:: Extracted data
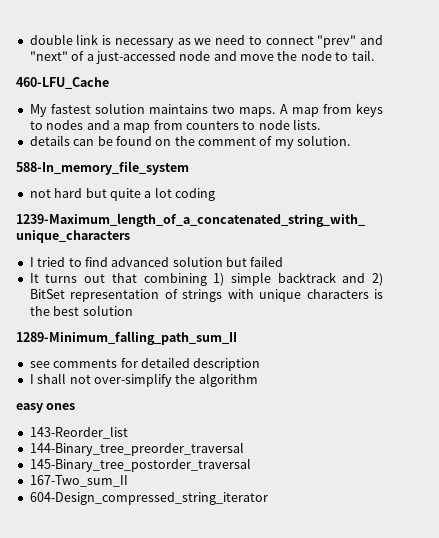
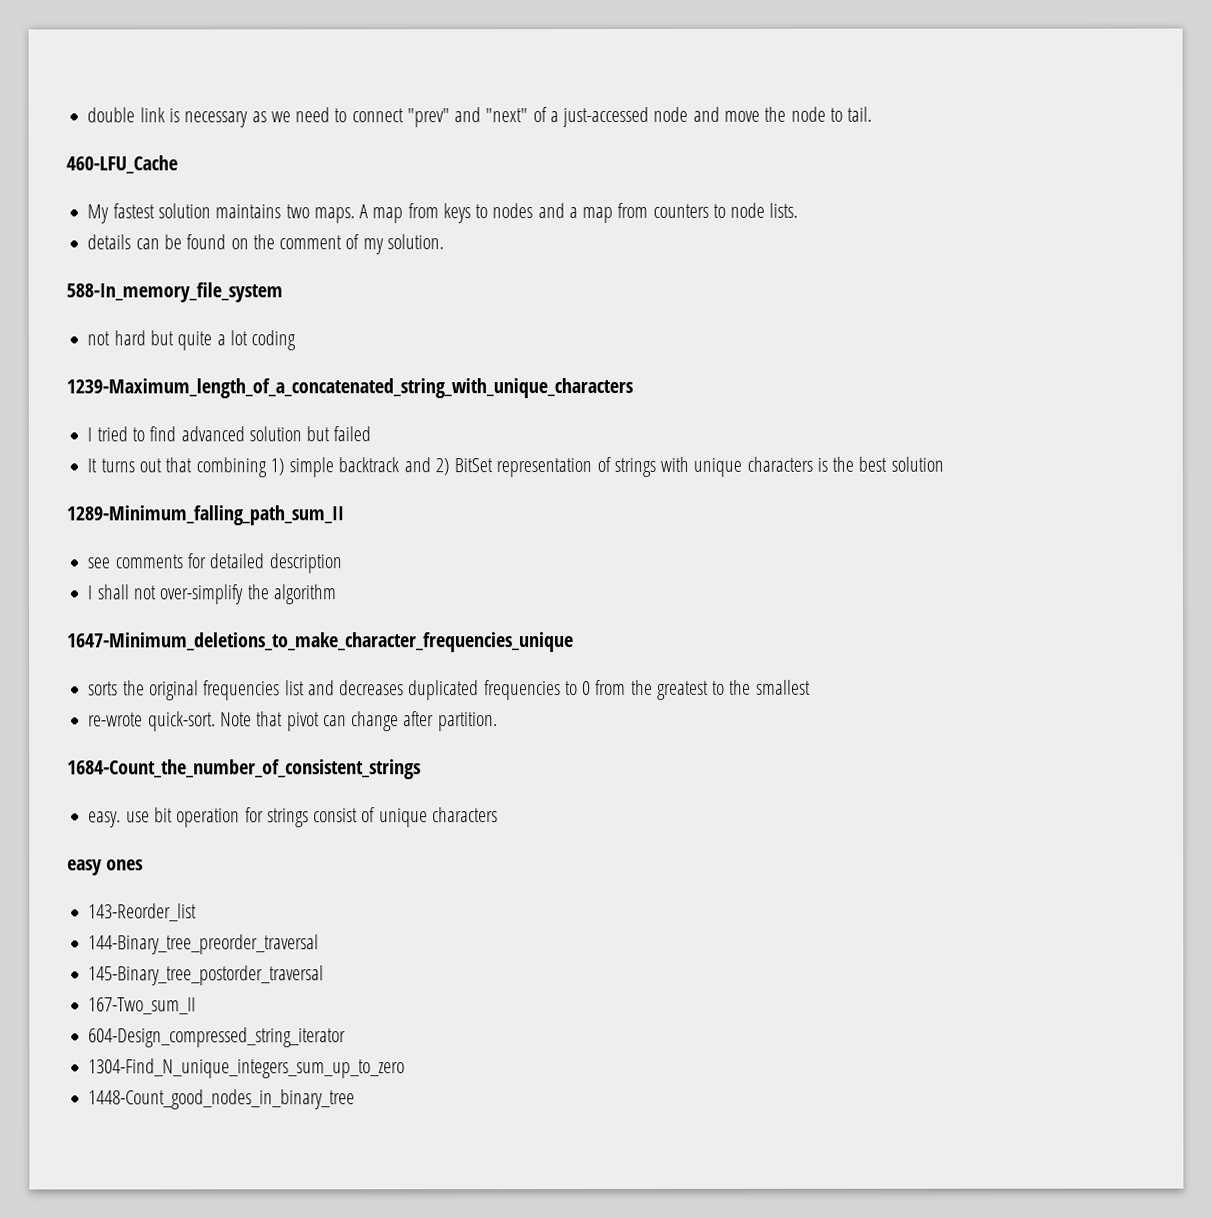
+ 1647-Minimum_deletions_to_make_character_frequencies_unique
+ sorts the original frequencies list and decreases duplicated frequencies to 0 from the greatest to the smallest
+ re-wrote quick-sort. Note that pivot can change after partition.
+ 1684-Count_the_number_of_consistent_strings
+ easy. use bit operation for strings consist of unique characters
+ 1304-Find_N_unique_integers_sum_up_to_zero
+ 1448-Count_good_nodes_in_binary_tree

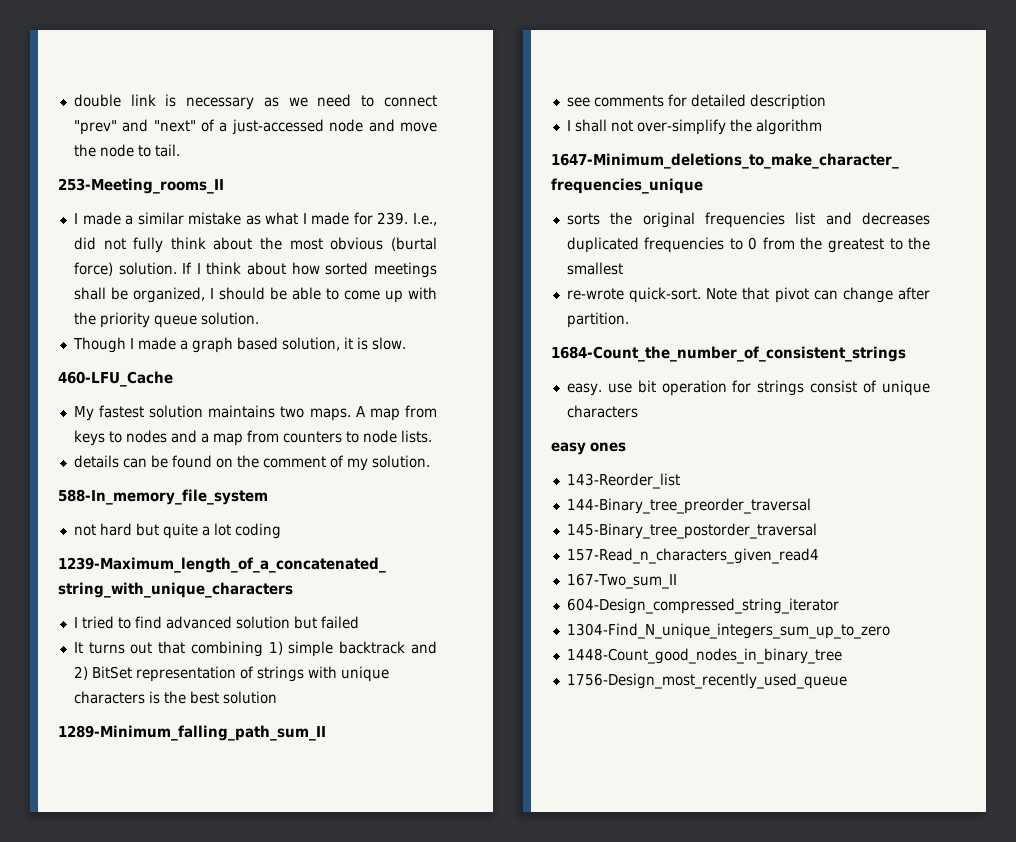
+ 253-Meeting_rooms_II
+ I made a similar mistake as what I made for 239. I.e., did not fully think about the most obvious (burtal force) solution. If I think about how sorted meetings shall be organized, I should be able to come up with the priority queue solution.
+ Though I made a graph based solution, it is slow.
+ 157-Read_n_characters_given_read4
+ 1756-Design_most_recently_used_queue

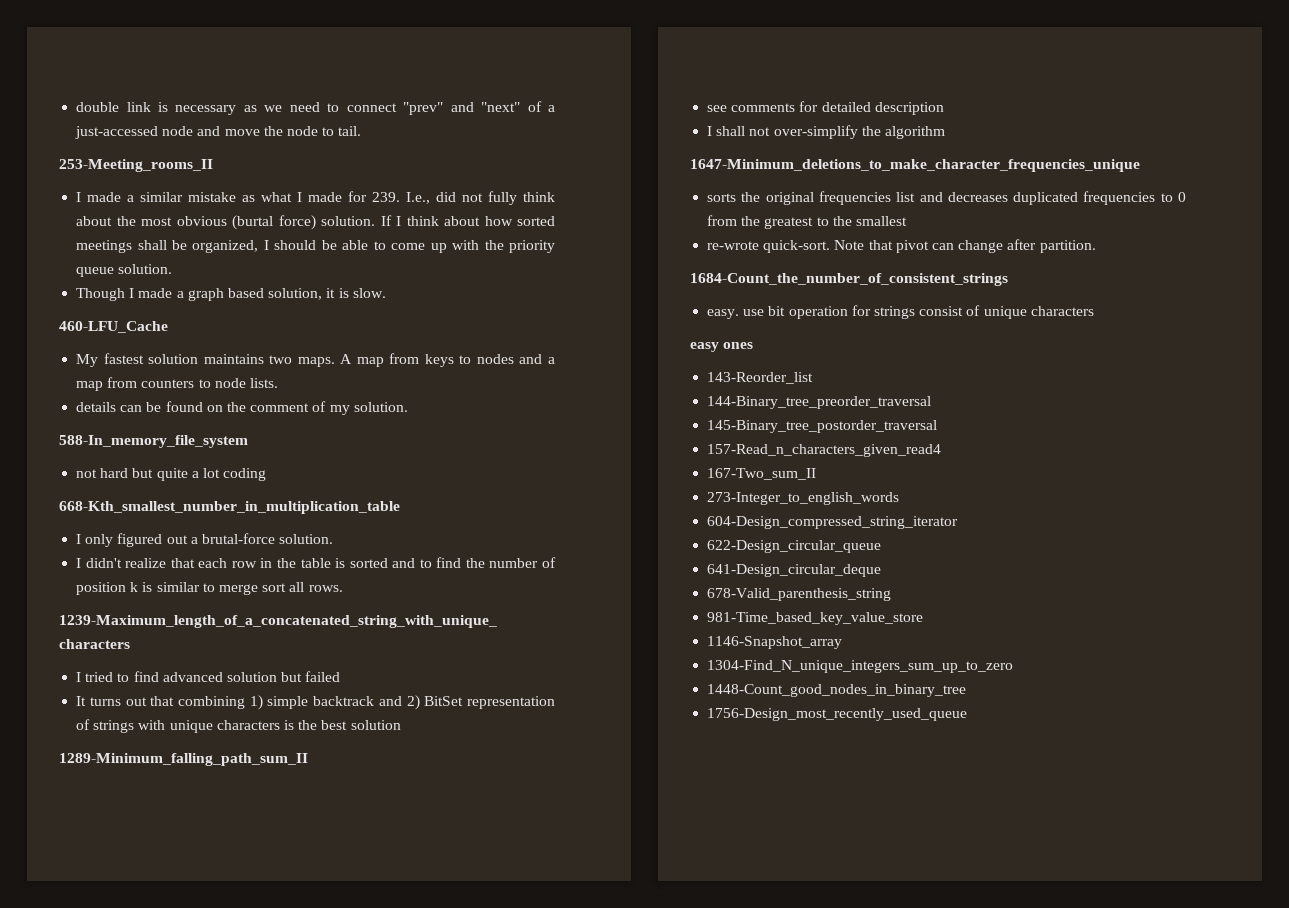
+ 668-Kth_smallest_number_in_multiplication_table
+ I only figured out a brutal-force solution.
+ I didn't realize that each row in the table is sorted and to find the number of position k is similar to merge sort all rows.
+ 273-Integer_to_english_words
+ 622-Design_circular_queue
+ 641-Design_circular_deque
+ 678-Valid_parenthesis_string
+ 981-Time_based_key_value_store
+ 1146-Snapshot_array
::::
Since only the number is needed, state how many lines of the listing contain the word "force".

2